NASA Amazon Rainforest Study
NASA satellite sensors, such as MODIS, showed an average pattern of greenness of vegetation on South America: Amazon forests which have very high leaf area are shown in red and purple colors, the adjacent cerrado (savannas) which have lower leaf area are shown in shades of green, and the coastal deserts are shown in yellow colors. NASA/BU

A new study reveals a drought last year in the Amazon basin caused the forest to lose significant levels of vegetation, which in turn could accelerate the pace of global warming.

The study, conducted by an international team of scientists and funded by NASA, uses specific satellite imaging data provided by the agency to draw its conclusions. The Moderate Resolution Imaging Spectroradiometer (MODIS) and Tropical Rainfall Measuring Mission (TRMM) satellites provided more than a decade's worth of data for scientists who studied the de-vegetation of the Amazon rainforest.

The scientists say changing climates with warmer temperatures and altered rainfall could lead to the rainforests turning into grasslands or woody savannas. This causes carbon stored in the rotting wood to be released into the atmosphere, which would add to the greenhouse gases present.

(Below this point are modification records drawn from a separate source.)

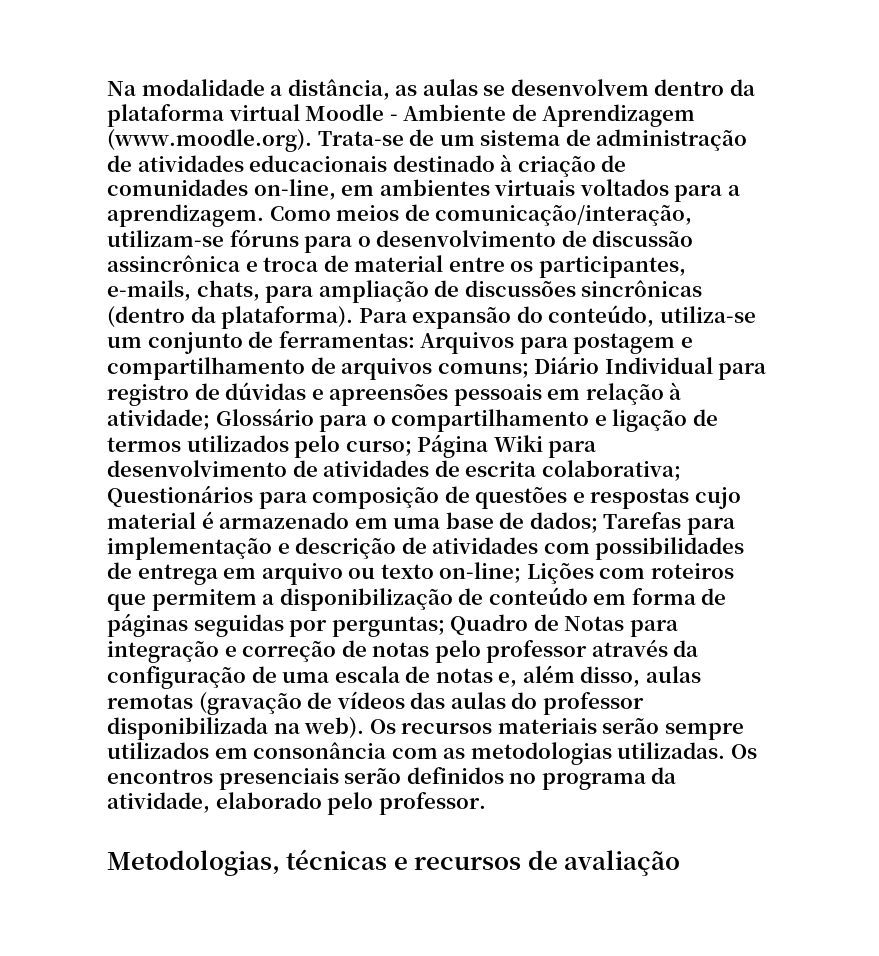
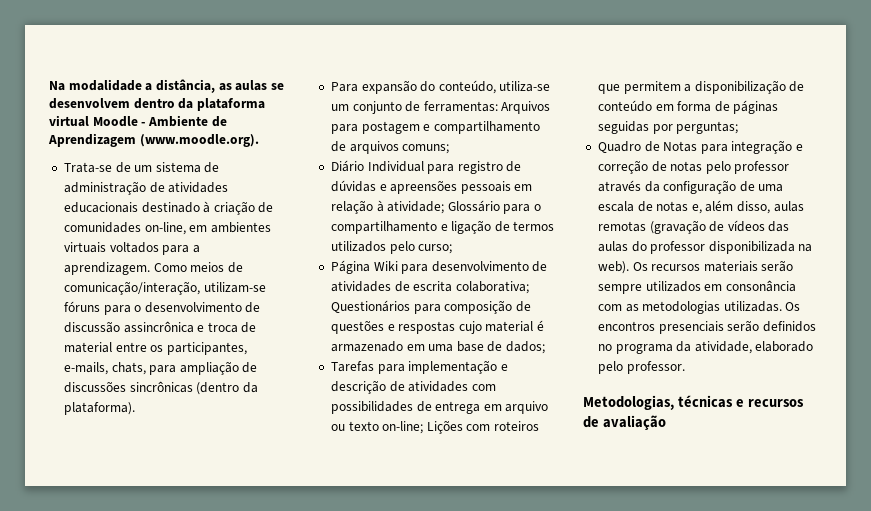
- Na modalidade a distância, as aulas se desenvolvem dentro da plataforma virtual Moodle - Ambiente de Aprendizagem (www.moodle.org). Trata-se de um sistema de administração de atividades educacionais destinado à criação de comunidades on-line, em ambientes virtuais voltados para a aprendizagem.
+ Na modalidade a distância, as aulas se desenvolvem dentro da plataforma virtual Moodle - Ambiente de Aprendizagem (www.moodle.org).
+ Trata-se de um sistema de administração de atividades educacionais destinado à criação de comunidades on-line, em ambientes virtuais voltados para a aprendizagem.
- Como meios de comunicação/interação, utilizam-se fóruns para o desenvolvimento de discussão assincrônica e troca de material entre os participantes, e-mails, chats, para ampliação de discussões sincrônicas (dentro da plataforma). Para expansão do conteúdo, utiliza-se um conjunto de ferramentas:
+ Como meios de comunicação/interação, utilizam-se fóruns para o desenvolvimento de discussão assincrônica e troca de material entre os participantes, e-mails, chats, para ampliação de discussões sincrônicas (dentro da plataforma).
+ Para expansão do conteúdo, utiliza-se um conjunto de ferramentas:
- Arquivos para postagem e compartilhamento de arquivos comuns; Diário Individual para registro de dúvidas e apreensões pessoais em relação à atividade;
+ Arquivos para postagem e compartilhamento de arquivos comuns;
+ Diário Individual para registro de dúvidas e apreensões pessoais em relação à atividade;
- Glossário para o compartilhamento e ligação de termos utilizados pelo curso; Página Wiki para desenvolvimento de atividades de escrita colaborativa;
+ Glossário para o compartilhamento e ligação de termos utilizados pelo curso;
+ Página Wiki para desenvolvimento de atividades de escrita colaborativa;
- Questionários para composição de questões e respostas cujo material é armazenado em uma base de dados; Tarefas para implementação e descrição de atividades com possibilidades de entrega em arquivo ou texto on-line;
+ Questionários para composição de questões e respostas cujo material é armazenado em uma base de dados;
+ Tarefas para implementação e descrição de atividades com possibilidades de entrega em arquivo ou texto on-line;
- Lições com roteiros que permitem a disponibilização de conteúdo em forma de páginas seguidas por perguntas; Quadro de Notas para integração e correção de notas pelo professor através da configuração de uma escala de notas e, além disso, aulas remotas (gravação de vídeos das aulas do professor disponibilizada na web).
+ Lições com roteiros que permitem a disponibilização de conteúdo em forma de páginas seguidas por perguntas;
+ Quadro de Notas para integração e correção de notas pelo professor através da configuração de uma escala de notas e, além disso, aulas remotas (gravação de vídeos das aulas do professor disponibilizada na web).

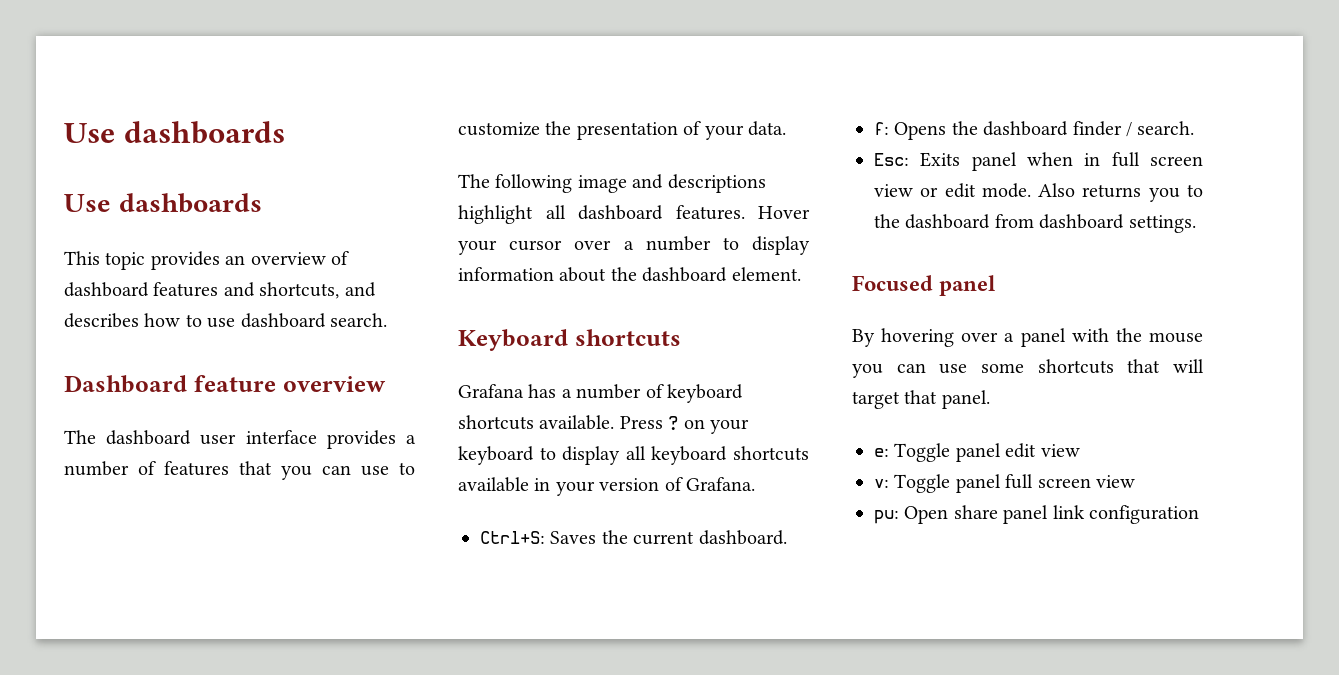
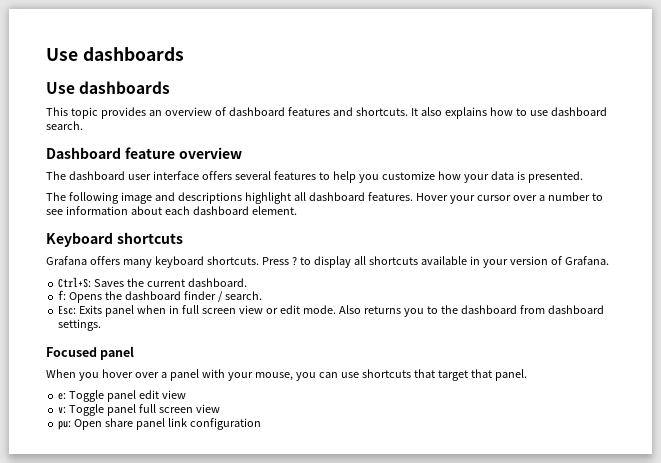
- This topic provides an overview of dashboard features and shortcuts, and describes how to use dashboard search.
+ This topic provides an overview of dashboard features and shortcuts. It also explains how to use dashboard search.
- The dashboard user interface provides a number of features that you can use to customize the presentation of your data.
+ The dashboard user interface offers several features to help you customize how your data is presented.
- Hover your cursor over a number to display information about the dashboard element.
+ Hover your cursor over a number to see information about each dashboard element.
- Grafana has a number of keyboard shortcuts available. Press ? on your keyboard to display all keyboard shortcuts available in your version of Grafana.
+ Grafana offers many keyboard shortcuts. Press ? to display all shortcuts available in your version of Grafana.
- By hovering over a panel with the mouse you can use some shortcuts that will target that panel.
+ When you hover over a panel with your mouse, you can use shortcuts that target that panel.

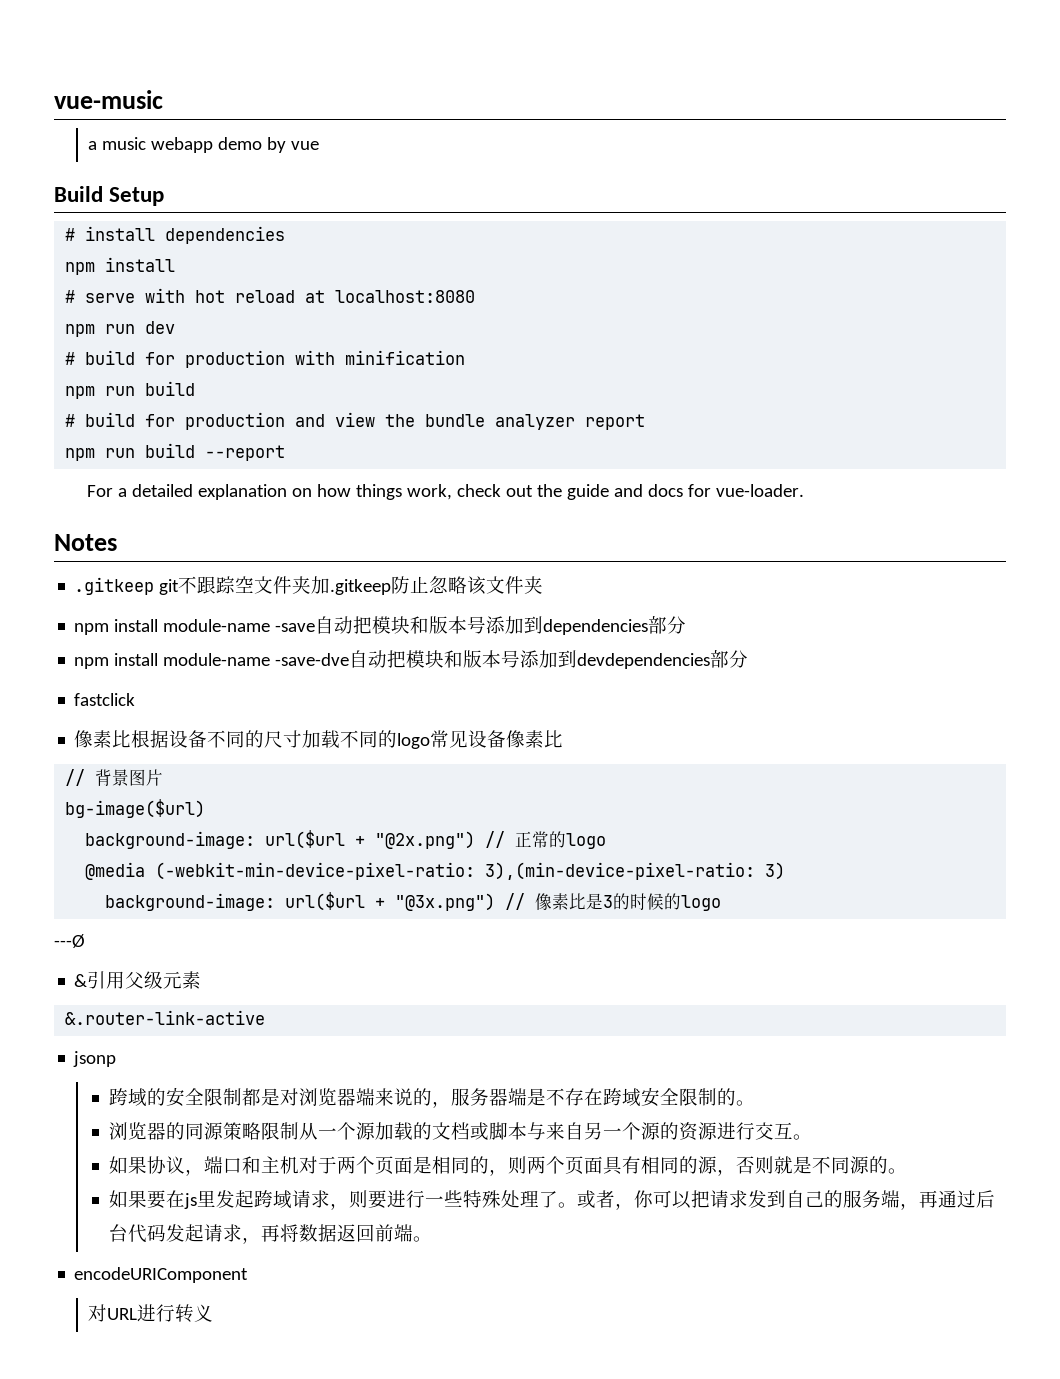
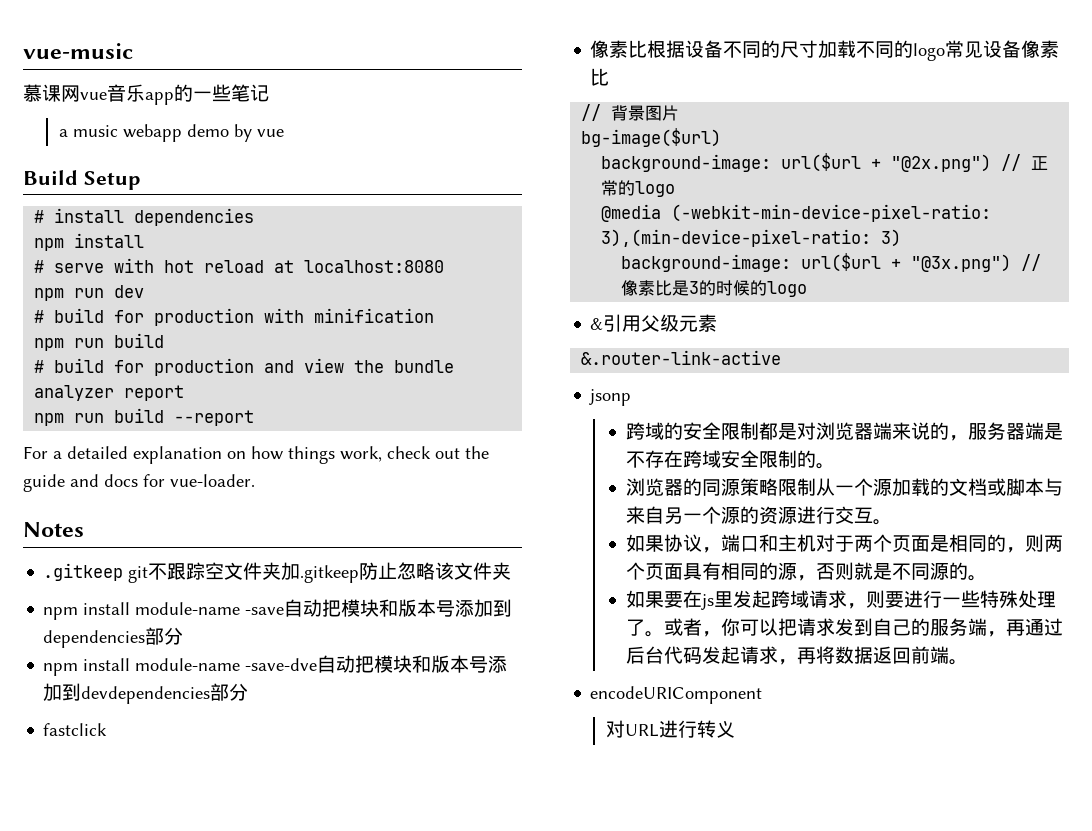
+ 慕课网vue音乐app的一些笔记
- ---Ø

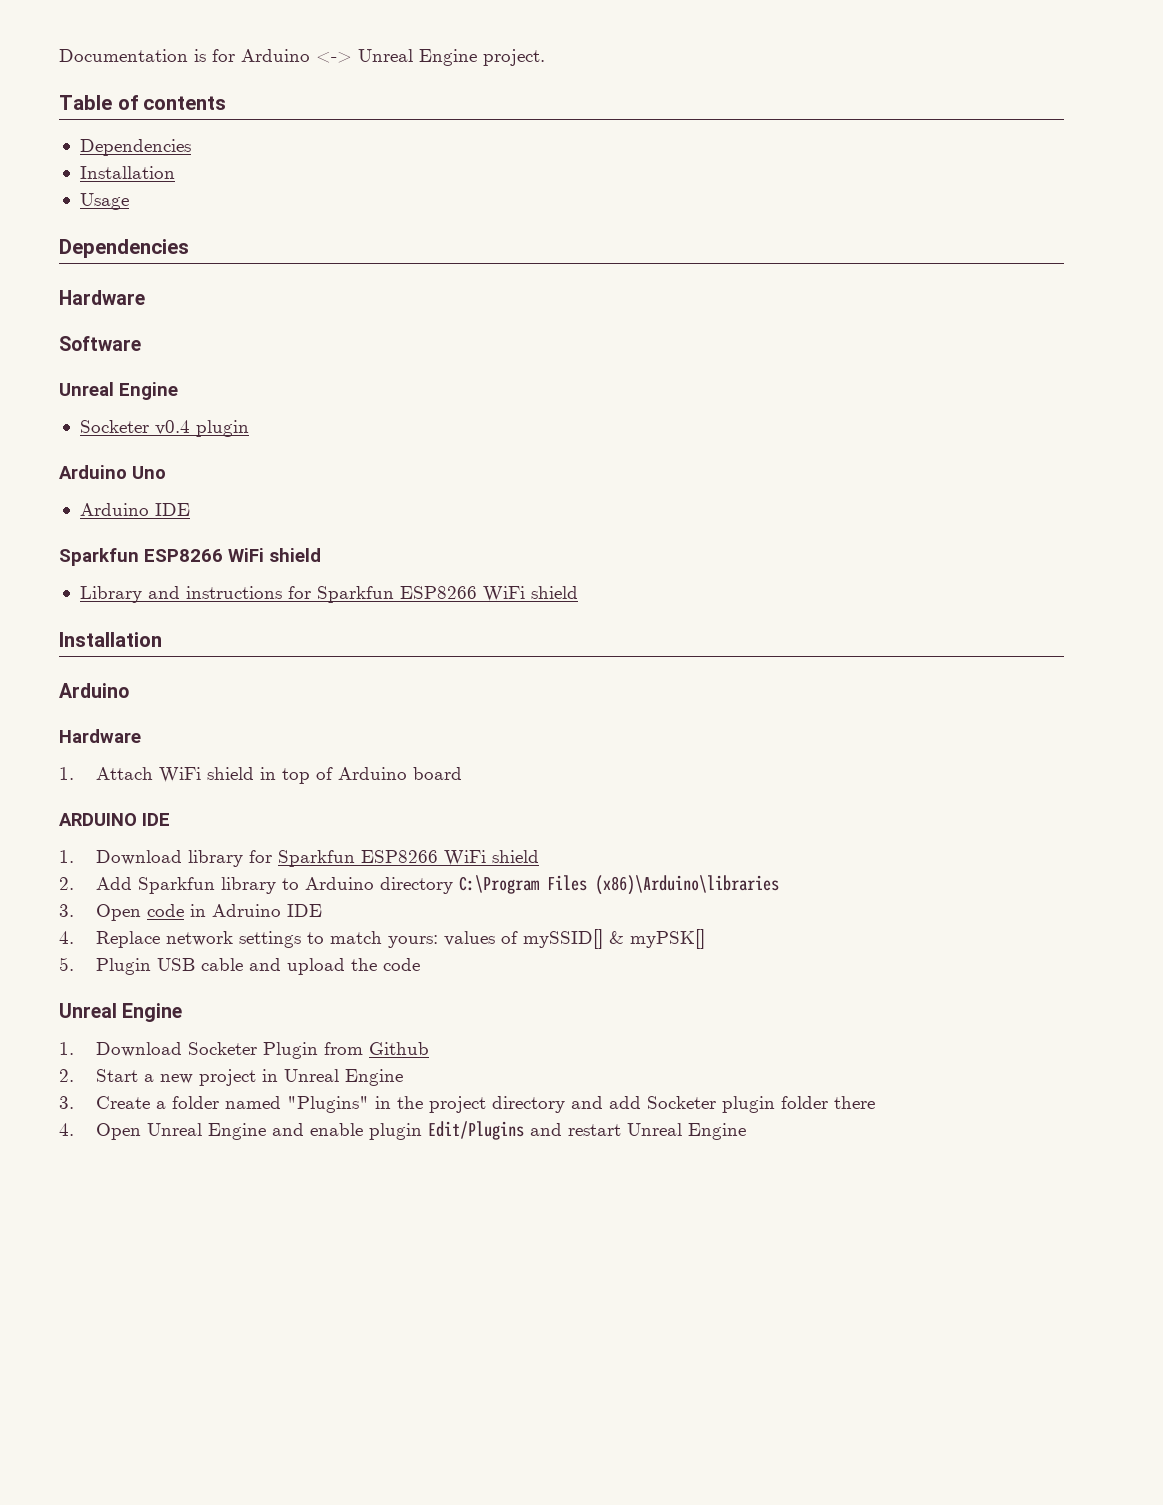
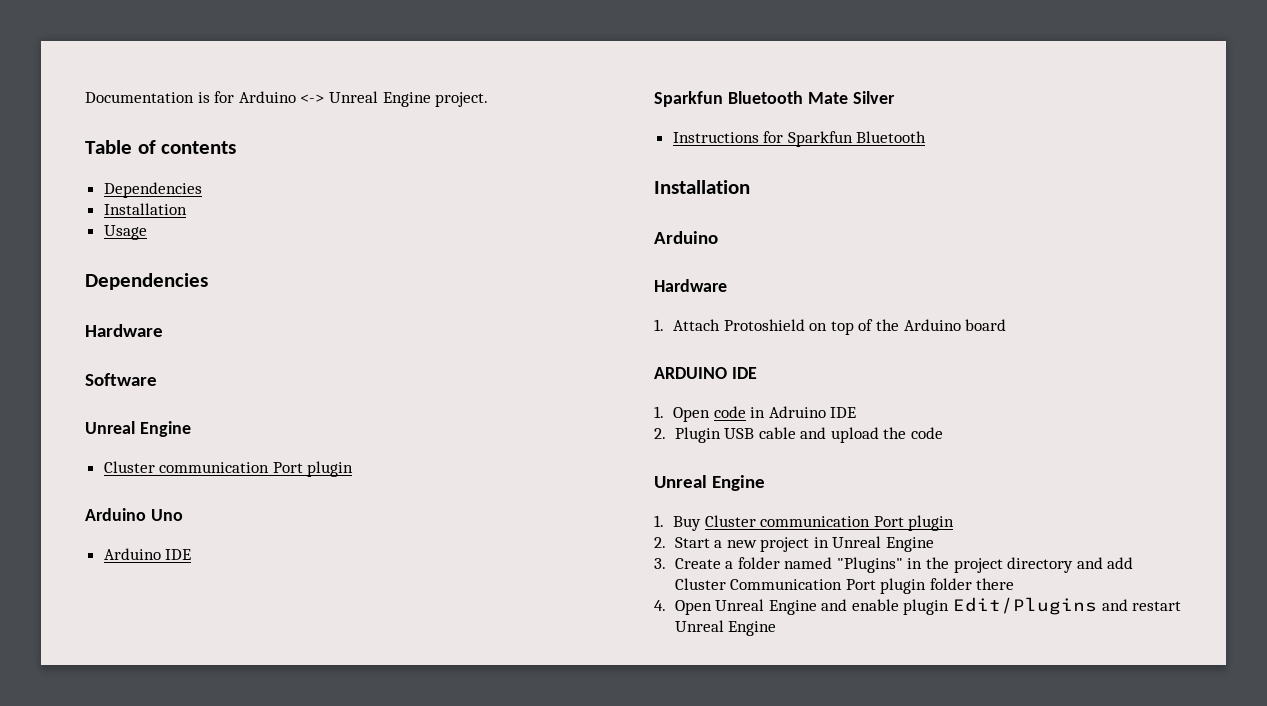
  Software
  Unreal Engine
- Socketer v0.4 plugin
+ Cluster communication Port plugin
  Arduino IDE
- Sparkfun ESP8266 WiFi shield
- Library and instructions for Sparkfun ESP8266 WiFi shield
+ Sparkfun Bluetooth Mate Silver
+ Instructions for Sparkfun Bluetooth
- 1. Attach WiFi shield in top of Arduino board
+ 1. Attach Protoshield on top of the Arduino board
- 1. Download library for Sparkfun ESP8266 WiFi shield
- 2. Add Sparkfun library to Arduino directory C:\Program Files (x86)\Arduino\libraries
- 3. Open code in Adruino IDE
+ 1. Open code in Adruino IDE
- 4. Replace network settings to match yours: values of mySSID[] & myPSK[]
- 5. Plugin USB cable and upload the code
+ 2. Plugin USB cable and upload the code
- 1. Download Socketer Plugin from Github
+ 1. Buy Cluster communication Port plugin
- 3. Create a folder named "Plugins" in the project directory and add Socketer plugin folder there
+ 3. Create a folder named "Plugins" in the project directory and add Cluster Communication Port plugin folder there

The greenness levels of Amazonian vegetation -- a measure of its health -- decreased dramatically over an area more than three and one-half times the size of Texas and did not recover to normal levels, even after the drought ended in late October 2010, Liang Xu, the study's lead author from Boston University, said in a statement.

The MODIS vegetation greenness data suggest a more widespread, severe and long-lasting impact to Amazonian vegetation than what can be inferred based solely on rainfall data, said Arindam Samanta, a co-lead author from Atmospheric and Environmental Research Inc. in Lexington, Mass., in a statement.

The drought was one of the worst in Amazonian history. In rivers across the basin, water levels reached all time lows by the time the drought ended in October of last year. According to the researchers, in 109 years of Rio Negro water level data at the Manaus harbor, 2010 was the driest on record.

To gauge the impact the drought could have on the overall environment, the researchers used NASA's Earth Exchange (NEX) supercomputing facility. The study will be published by Geophysical Research Letters, a journal of the American Geophysical Union.

Timely monitoring of our planet's vegetation with satellites is critical, and with NEX it can be done efficiently to deliver near-real time information, as this study demonstrates, study coauthor Ramakrishna Nemani, a research scientist at Ames, said in a statement.